## Your objective
Transcribe the listing underneath, keeping each word exact and omitting the images.

+++ The records

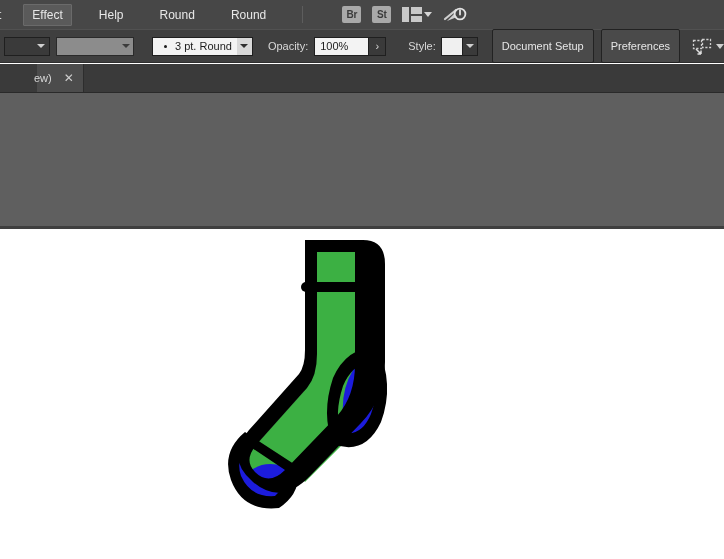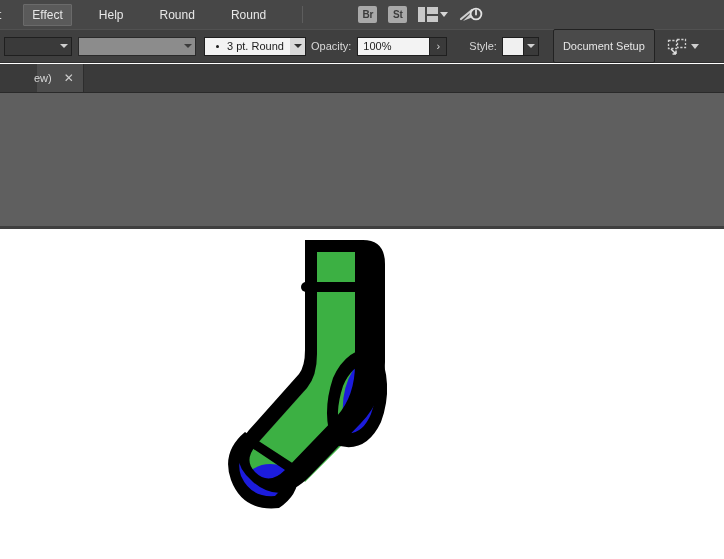"Br" .menu-icons { margin-left: 20px -> 4px }
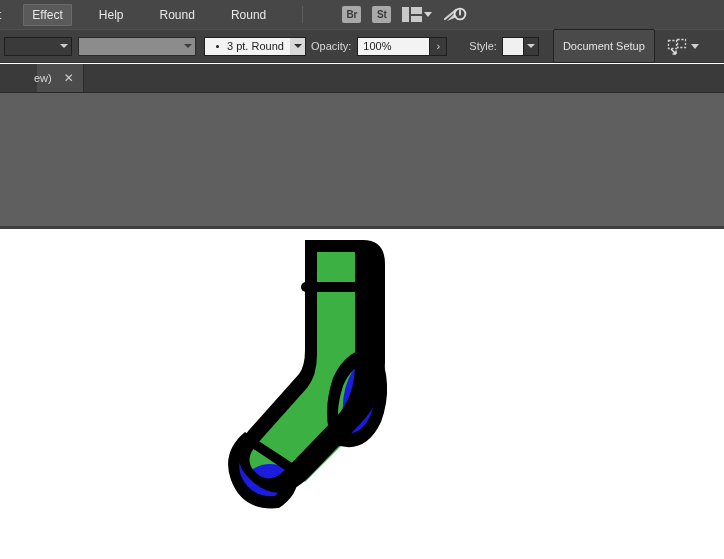"3 pt. Round" div.dropdown { margin-left: 8px -> 18px }
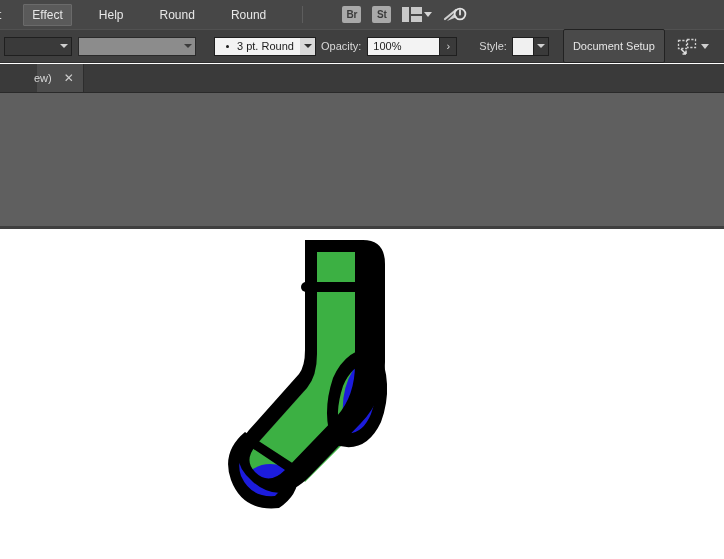"Opacity:" div.cb-label { margin-left: 5px -> 15px }
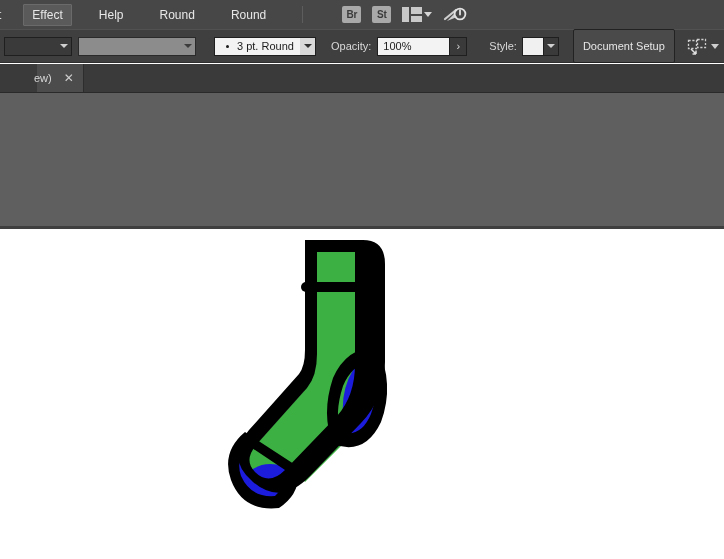"100%" div.numfield { width: 73px -> 55px }
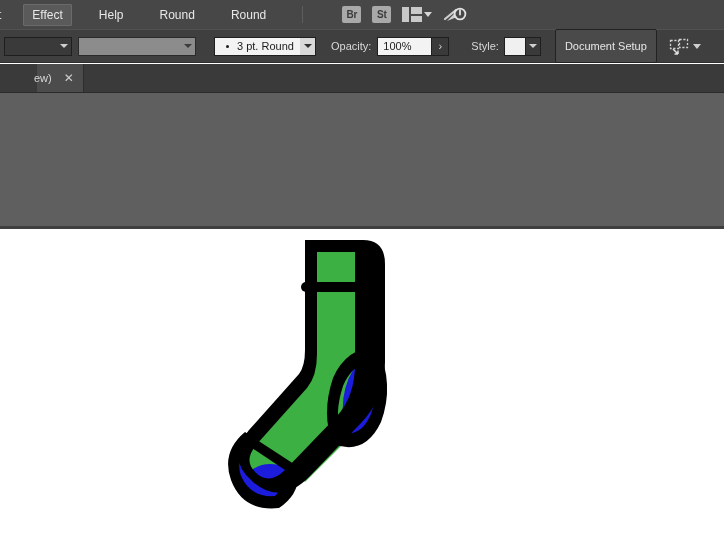"Preferences" div.cb-button { html: none -> <div>Preferences</div> }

++++++

## The completed task
"Br" .menu-icons { margin-left: 20px -> 4px }
"3 pt. Round" div.dropdown { margin-left: 8px -> 18px }
"Opacity:" div.cb-label { margin-left: 5px -> 15px }
"100%" div.numfield { width: 73px -> 55px }
"Preferences" div.cb-button { html: none -> <div>Preferences</div> }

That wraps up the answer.